[TRY IT] Ignoring the pictures, repeat every entry below exactly as it appears.

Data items
————————

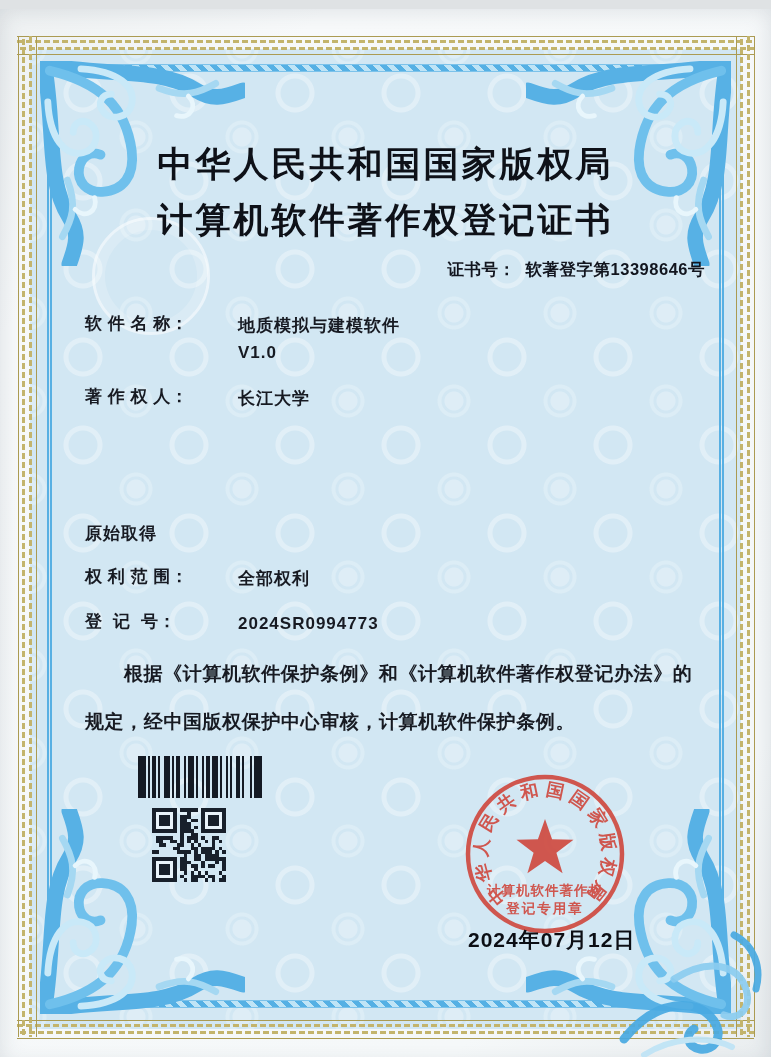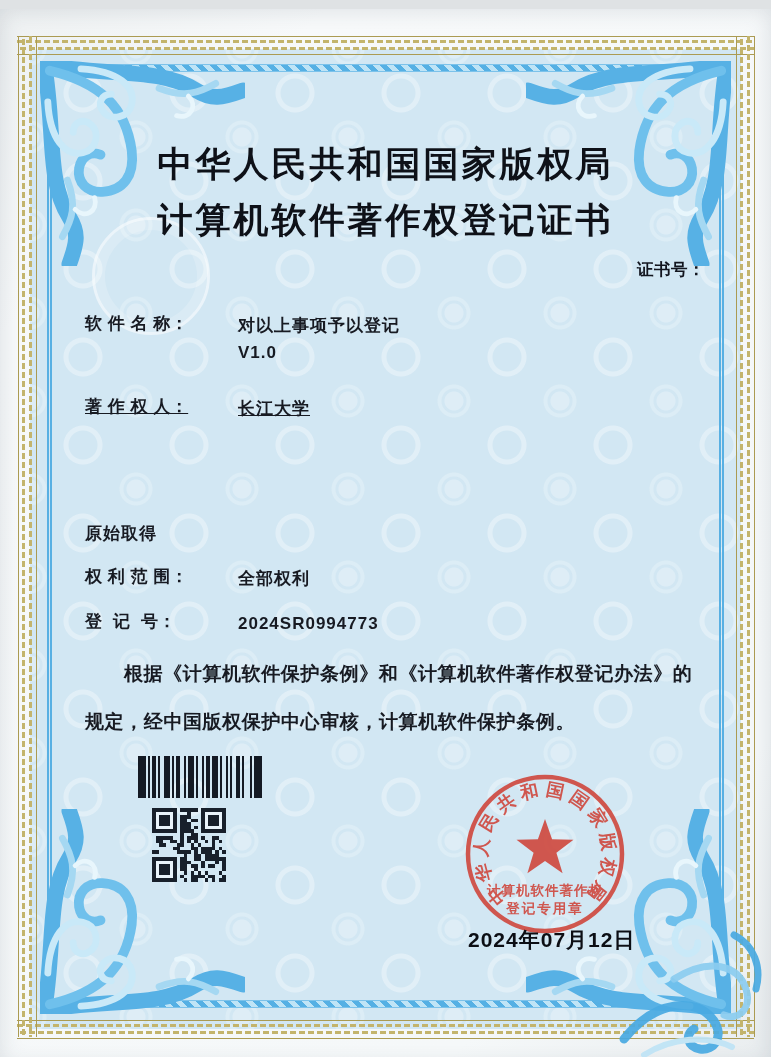"软著登字第13398646号" span { html: none -> <span>软著登字第13398646号</span> }
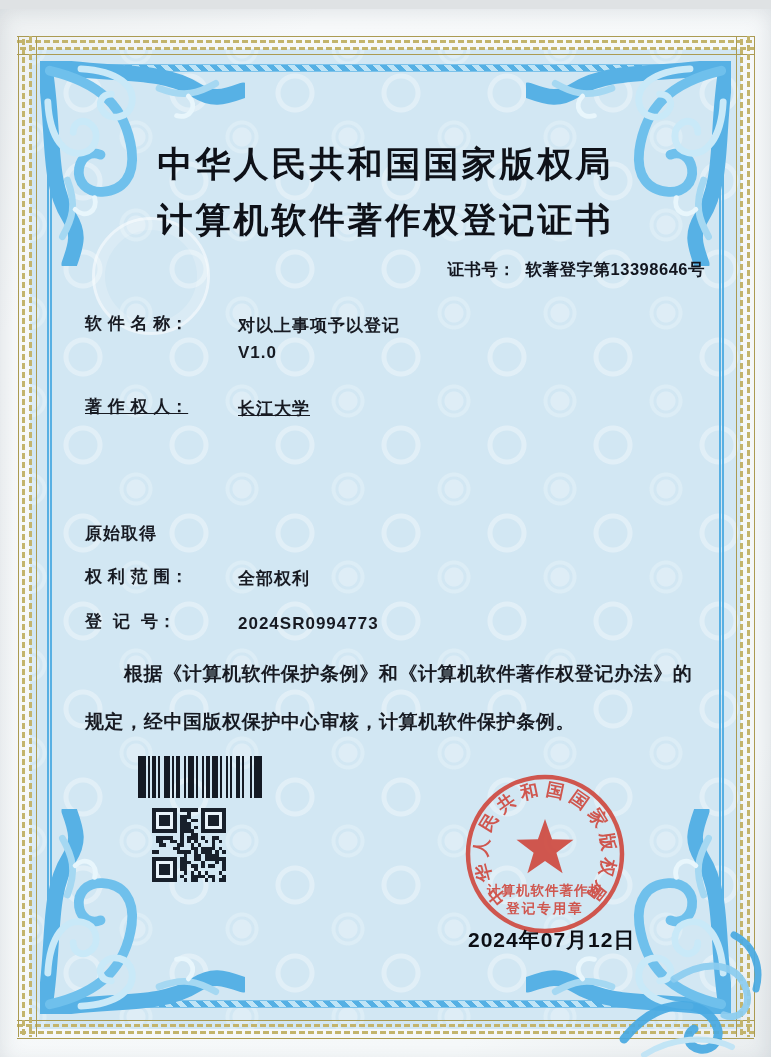"对以上事项予以登记" span { text: 对以上事项予以登记 -> 地质模拟与建模软件 }
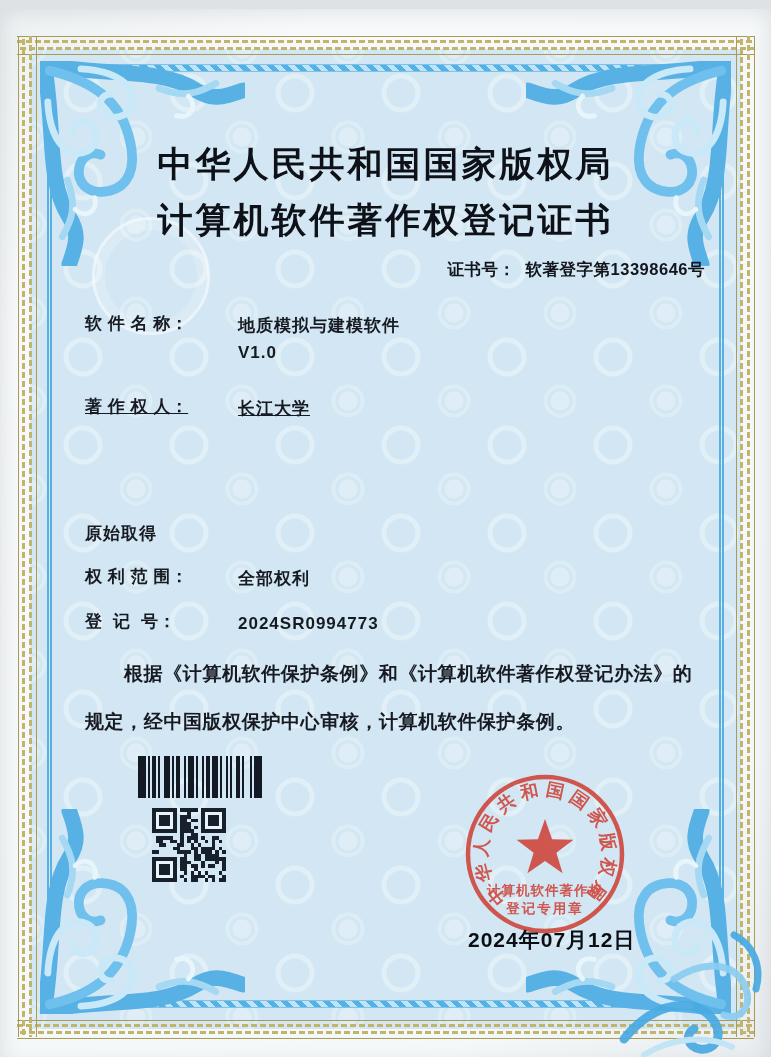"著 作 权 人：" .f2 { text-decoration: underline -> none; top: 386px -> 376px }
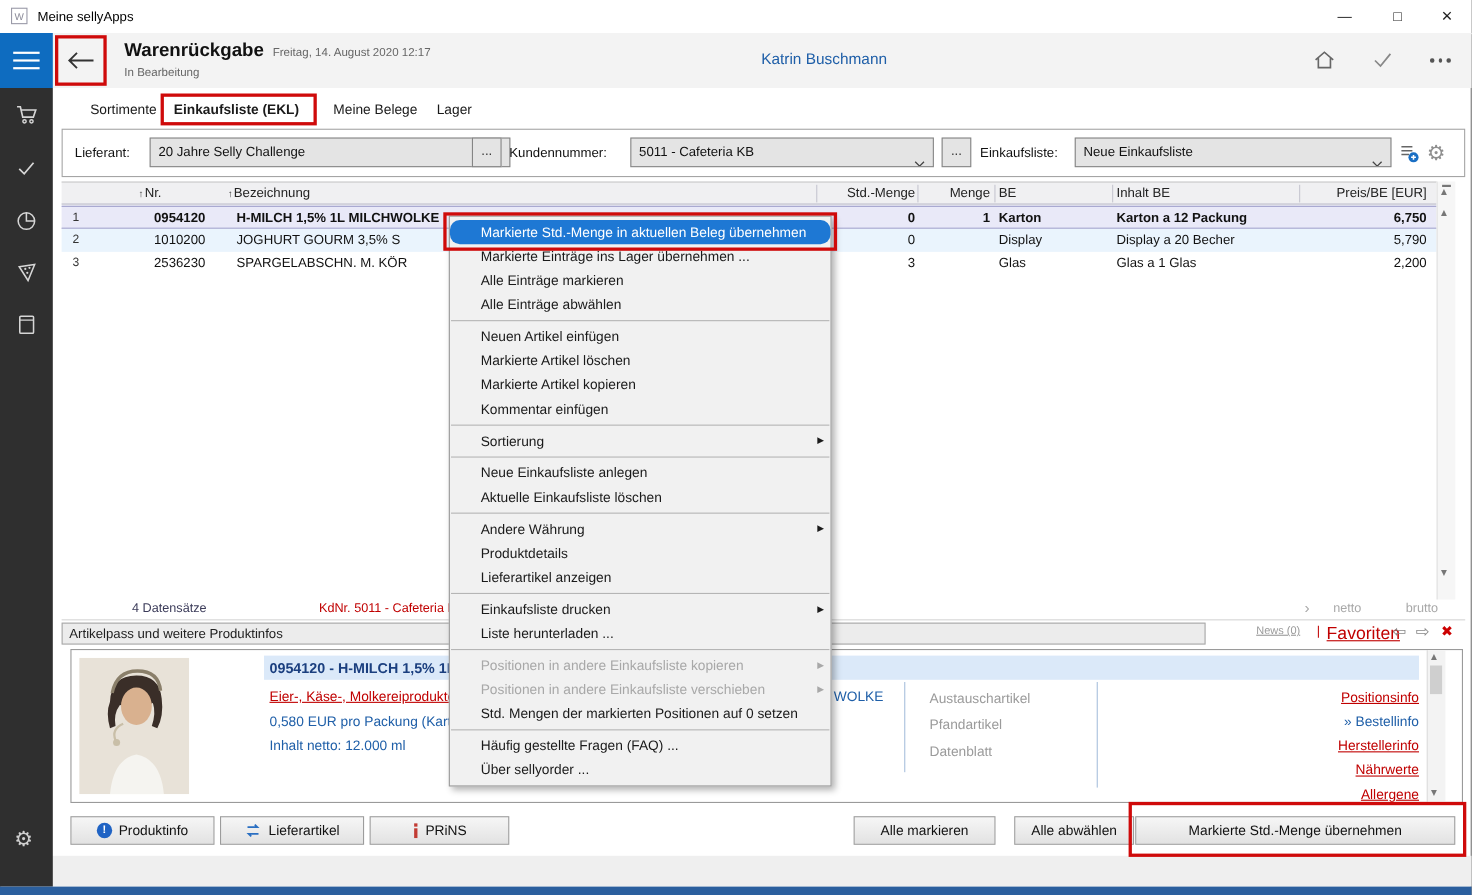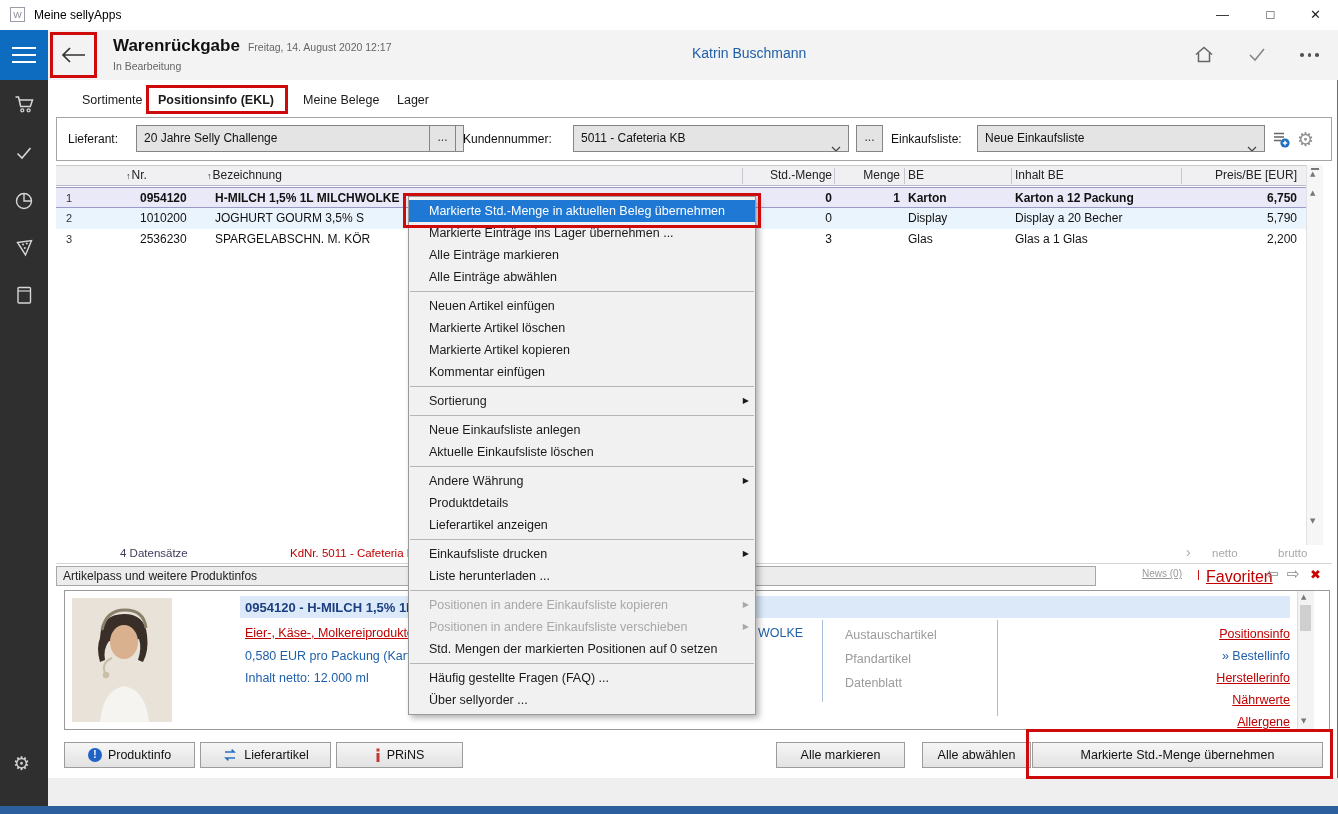"Positionsinfo (EKL)" div.tab { text: Positionsinfo -> Einkaufsliste }
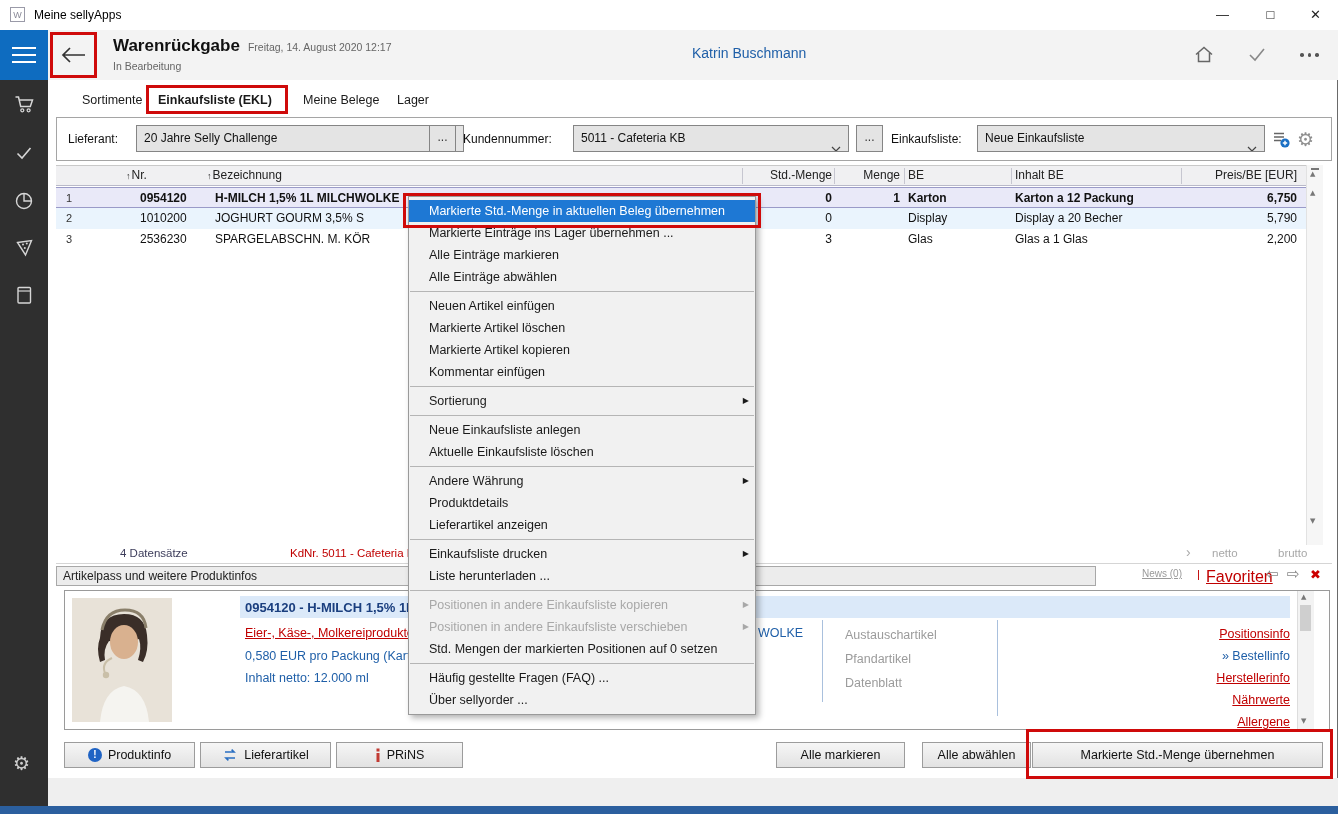"Markierte Std.-Menge in aktuellen Beleg" .mi { border-radius: none -> 9px; padding: 0 24px 0 20px -> 0 24px 0 28px }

————————

[EXERCISE RESULT]
"软著登字第13398646号" span { html: none -> <span>软著登字第13398646号</span> }
"对以上事项予以登记" span { text: 对以上事项予以登记 -> 地质模拟与建模软件 }
"著 作 权 人：" .f2 { text-decoration: underline -> none; top: 386px -> 376px }
"Positionsinfo (EKL)" div.tab { text: Positionsinfo -> Einkaufsliste }
"Markierte Std.-Menge in aktuellen Beleg" .mi { border-radius: none -> 9px; padding: 0 24px 0 20px -> 0 24px 0 28px }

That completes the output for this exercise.